Las Vegas Sun

April 29, 2024

Clark County School District:

NLV council to reconsider appointee to School Board

Rent Control Petition Rejected

Steve Marcus

North Las Vegas City Councilman Isaac Barron speaks during a city council meeting at North Las Vegas City Hall Wednesday, August 3, 2022.

The North Las Vegas City Councilman and Rancho High School teacher who was set to be the city’s appointee to the Clark County School Board has agreed to turn down the assignment following the school district’s concerns over seating him because he is a district employee.

In his place, the city apparently plans to appoint Dane Watson, a staffer from the Clark County Education Association, the teachers union.

The North Las Vegas City Council in October unanimously selected Isaac Barron, a councilman since 2003 and a district teacher for more than 25 years, to fill the city’s newly created nonvoting seat on the board. The appointment came after the passage this spring of Assembly Bill 175, which transformed the School Board in Clark County from a seven-member elected panel to a hybrid of seven elected members and four nonvoting members appointed by the municipal governing bodies of the county and its three largest cities.

That gave the Clark County Commission and the city councils of North Las Vegas, Las Vegas and Henderson each an appointee. 

However, School Board President Evelyn Garcia Morales met with Barron last month to express concern about his appointment. In a follow-up email to the councilman, which the Sun received from the city through a public records request, she told Barron that his appointment was in conflict with the School Board’s regulation on employee public board service. She asked that the city of North Las Vegas' legal team review the regulation and communicate directly with the School Board’s attorney.

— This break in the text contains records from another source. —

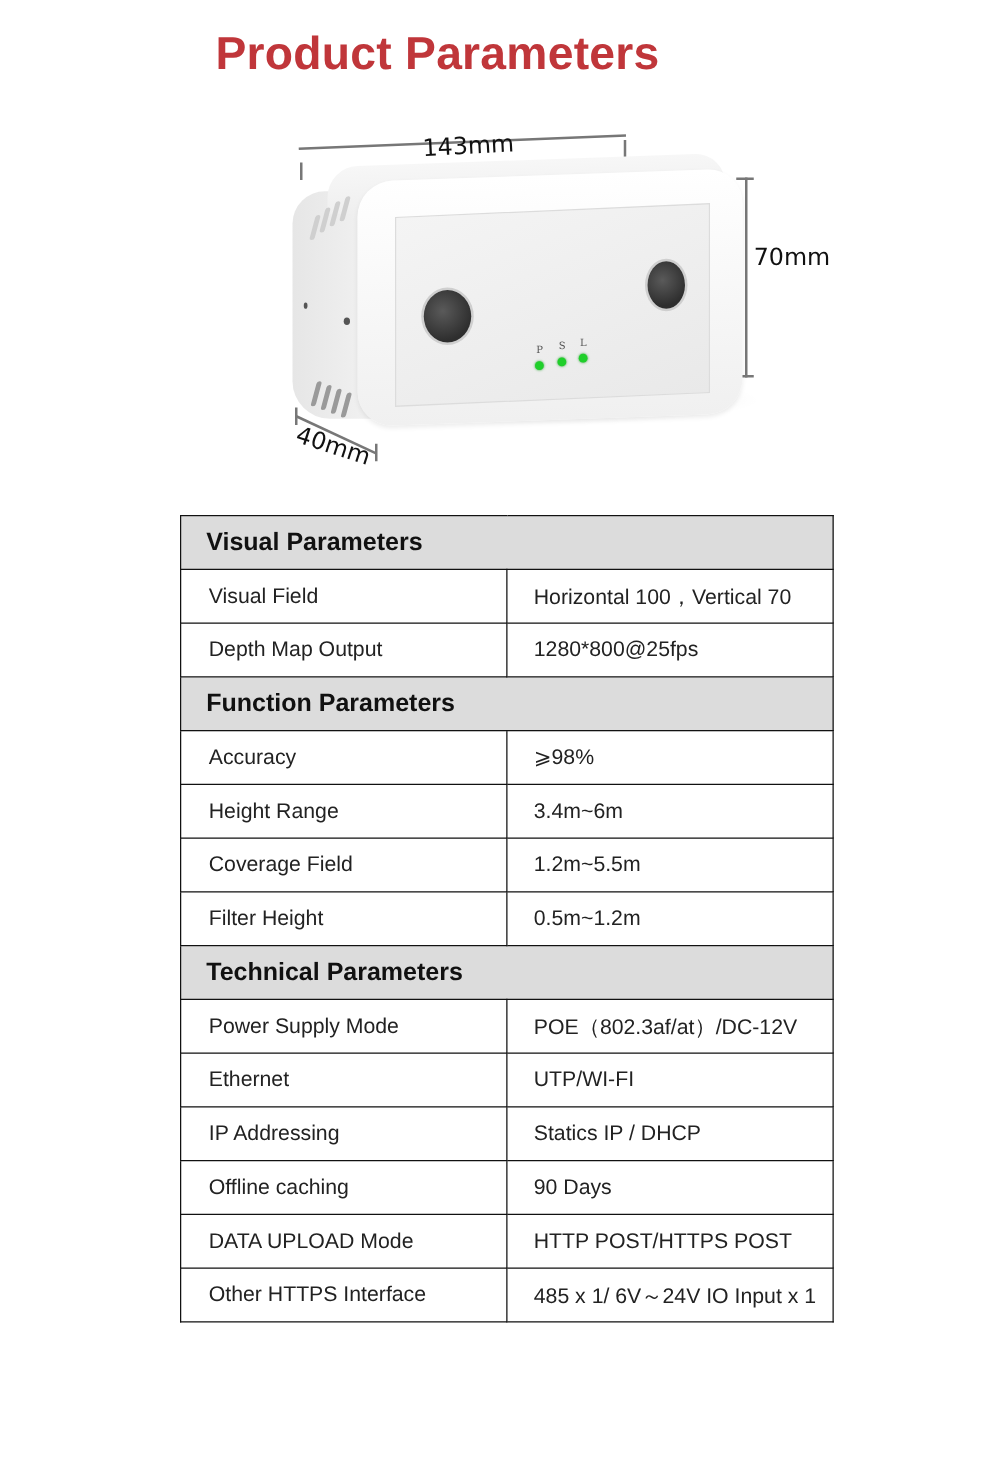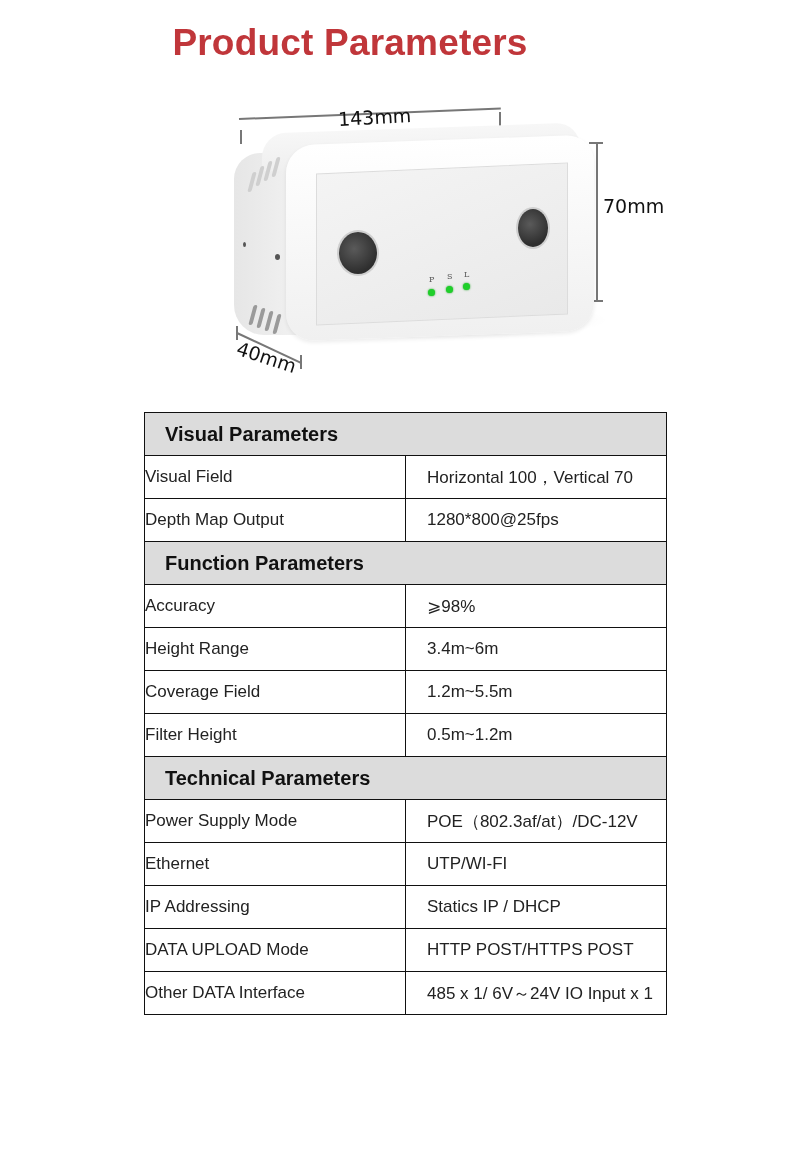"Visual Field" table.params td.k { padding-left: none -> 22px }
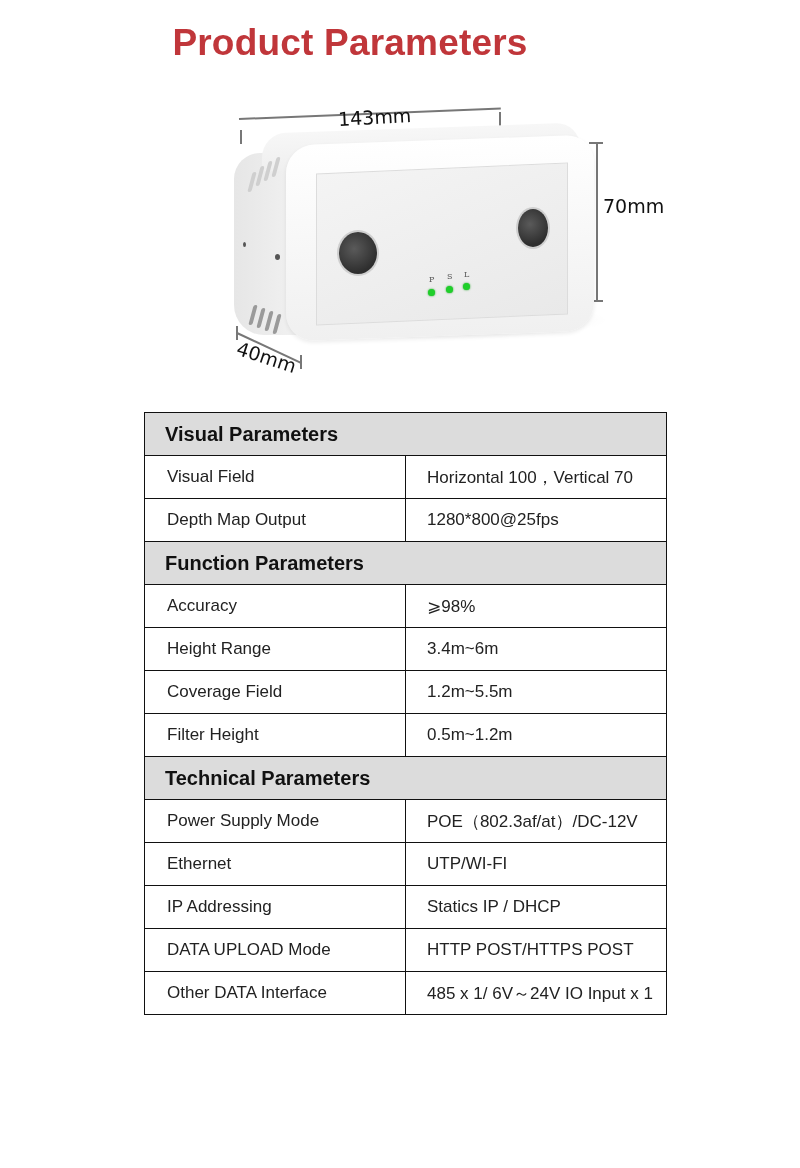"Offline caching" tr { html: none -> <tr> <td>Offline caching</td> <td>90 Days</td> </tr> }
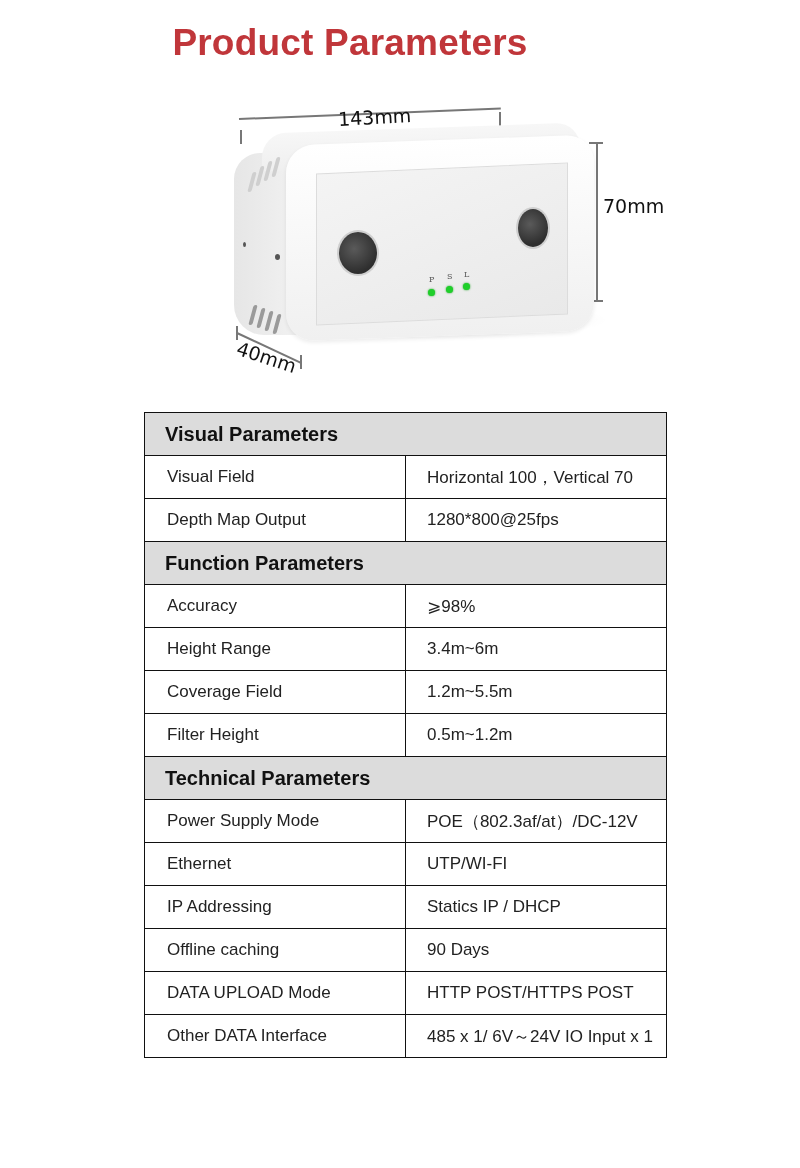"Other DATA Interface" td.k { text: DATA -> HTTPS }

On Wednesday, that’s what North Las Vegas City Attorney Micaela Rustia Moore did. In a six-page letter to School Board attorney Nicole Malich, Rustia Moore argued that AB 175 did not prohibit CCSD employees from being appointed. She also quoted lawmakers’ comments while the bill was in committee suggesting that they hoped the appointment slots would serve as opportunities for teachers to join the board.

The city attorney encouraged Garcia Morales to accept Barron as the city’s representative, as state law tops school board policy and regulation, and because legislators “specifically intended to give teachers the ability to serve in the nonvoting positions on the board.” The regulation Garcia Morales relies on was last revised in 2009 and was never intended to apply to the city’s new nonvoting appointee, Rustia Moore said.

“The Legislature provided local jurisdictions flexibility on who they could appoint to the Board and expressly envisioned the appointment of teachers,” Rustia Moore wrote, arguing that teacher appointees’ inability to vote with the elected members mitigated ethical conflict of interest concerns. “Their stated intent demonstrates that they sought to move away from the status quo and add new voices to the Board.”

“In the city’s view, there is no one better-suited to represent the interests of the City in Board education matters than a teacher, duly-elected to represent the citizens of North Las Vegas. The Legislature expressed similar sentiments when passing AB 175,” she added. “The Board cannot infringe on the state law or on the powers of the City by refusing to seat a nonvoting member, duly-qualified and appointed as a matter of law to serve on the Board.”

The only restriction, Rustia Moore told CCSD, is that the appointee be a resident of the city.

However, the Dec. 6 North Las Vegas City Council meeting agenda shows that the city has acquiesced — somewhat.

“AB 175 permits the City to appoint a resident of its choosing and preempt CCSD Board policy,” the agenda item reads. “Nevertheless, in an effort not to distract from the Board’s stated mission, to improve student learning, Councilman Barron has requested appointment of a new representative to the Clark County School District Board of Trustees.”

That potential representative is Watson, who is listed as a field coordinator on CCEA's website.

“What CCSD is doing is shameful. They are putting politics above children and education, and thumbing their nose at the thoughtful reforms our Legislature enacted,” North Las Vegas Mayor and retired CCSD educator Pamela Goynes-Brown said in a statement. “As a former CCSD vice principal, I know firsthand how valuable teachers’ input is, and for CCSD to try to silence that voice — both at a grassroots and at a municipal level– is reprehensible. It is no surprise why our out-of-touch district is unable to work productively with its own teachers where they continue to deny them fair pay and do everything within their power to try to prevent a respected teacher and mentor in the North Las Vegas community from taking a seat at the table because they want to keep him and our other teachers on the menu.”

CCSD and CCEA are in a bitter fight over a new teacher contract that has gone to arbitration and has involved multiple lawsuits, including attempts by the union to stage teacher strikes.

None of the other three appointees are current CCSD employees, although they are in education — one is a retired CCSD principal, another is a former CCSD administrator who is now a charter school administrator, and the third is a former local charter school director who is now with an education nonprofit.